Load candidate matches from the library-matching step, each annotated with InChIKey metadata. For each candidate, aggregate structural similarity metrics computed across matched InChIKey layers (e.g., full InChIKey, first block, second block, and third block comparisons) into a single average InChIKey score. Standardize the score to a [0, 1] range compatible with downstream random forest re-ranking. Validate output using unit tests via Python pytest to ensure score ranges are correct and all candidates have assigned scores. Store scores in a structured output record with candidate ID, InChIKey score, and metadata for integration into the five-feature scoring pipeline.

## Related tools

- **MS2Query** (Orchestrates full library matching and re-ranking workflow; uses InChIKey structural similarity as one of five input features for random forest model) — https://github.com/iomega/ms2query
- **MS2Deepscore** (Pre-ranks top 2000 spectral candidates by deep learning similarity; InChIKey scoring operates on this filtered candidate set) — https://github.com/iomega/ms2query
- **Python** (Implementation language for score computation, aggregation, and pytest-based validation)

## Evaluation signals

- All candidate records have InChIKey scores in the range [0, 1]; no missing or out-of-range values.
- Unit tests pass via `python setup.py test` or pytest, validating score computation logic and output structure.
- InChIKey scores correlate positively with manual curation of match quality (higher scores for verified correct matches); score distributions differ between true positives and false positives.
- Candidates with identical InChIKeys to the query receive consistently high scores; candidates with dissimilar InChIKeys receive lower scores.
- Output record structure matches standardized schema (candidate ID, InChIKey score, neighbourhood score, metadata fields) and integrates cleanly into downstream random forest feature vectors.

## Limitations

- InChIKey scoring depends on accurate chemical structure annotation (SMILES, InChI, or InChIKey) in library metadata; compounds without structures are excluded from scoring.
- InChIKey similarity alone does not distinguish between exact matches and structurally similar analogues; neighbourhood scoring and random forest re-ranking are required for final match discrimination.
- No preselection on precursor m/z is performed before InChIKey scoring; scoring is applied to all top 2000 candidates regardless of m/z distance, which may include false positives from mass-unrelated compounds with superficial structural similarity.
- README documents installation and usage but does not detail the technical implementation of InChIKey layer aggregation, score normalization method, or the weights assigned to individual InChIKey block comparisons.

## Evidence

- [other] Compute average InChIKey score for each candidate by aggregating structural similarity metrics across matched InChIKey layers.: "Compute average InChIKey score for each candidate by aggregating structural similarity metrics across matched InChIKey layers."
- [readme] The workflow for running MS2Query first uses MS2Deepscore to calculate spectral similarity scores between all library spectra and a query spectrum.
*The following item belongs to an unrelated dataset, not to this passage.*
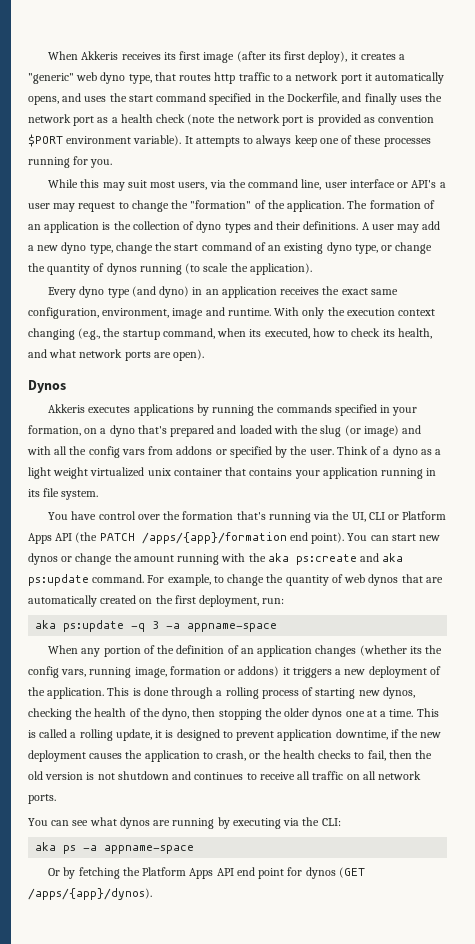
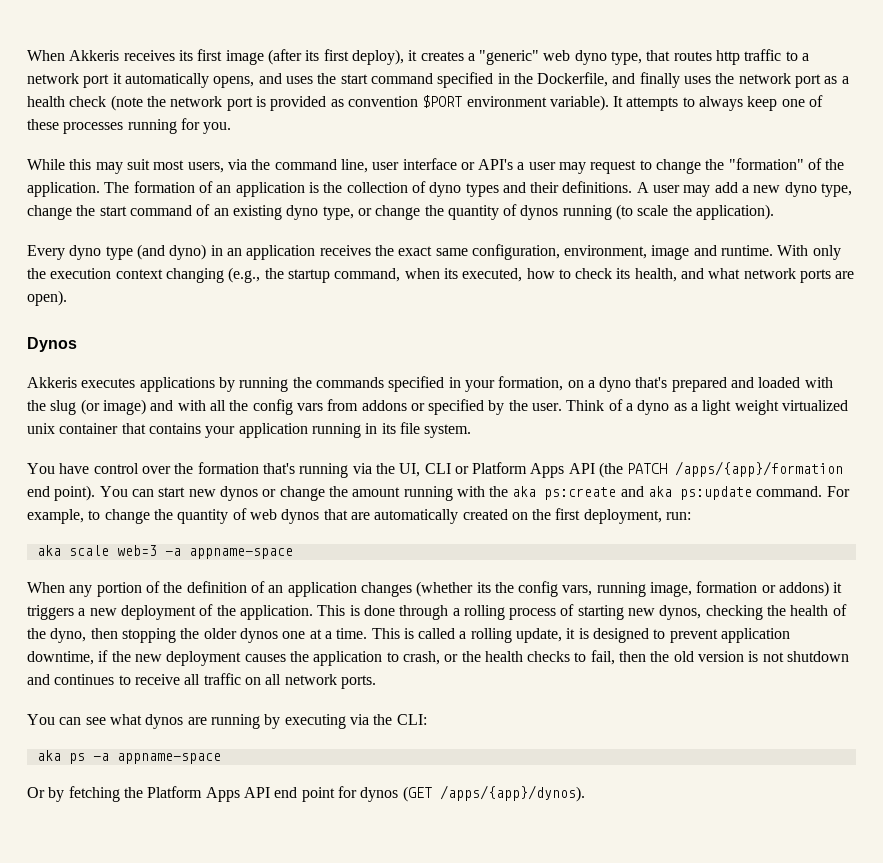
[63,620,160,632] ps:update -q 3 -> [68,545,157,556] scale web=3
By using pre-computed MS2Deepscore embeddings for library spectra, this full-library comparison can be computed very quickly. The top 2000 spectra with the highest MS2Deepscore are selected.: "The top 2000 spectra with the highest MS2Deepscore are selected. In contrast to other analogue search methods, no preselection on precursor m/z is performed."
- [readme] MS2Query optimizes re-ranking the best analogue or exact match at the top by using a random forest that combines 5 features.: "MS2Query optimizes re-ranking the best analogue or exact match at the top by using a random forest that combines 5 features."
- [readme] make sure the existing tests still work by running ``python setup.py test``: "make sure the existing tests still work by running ``python setup.py test``"
- [readme] It is important that the library spectra are annotated with smiles, inchi's or inchikeys in the metadata otherwise they are not included in the library.: "It is important that the library spectra are annotated with smiles, inchi's or inchikeys in the metadata otherwise they are not included in the library."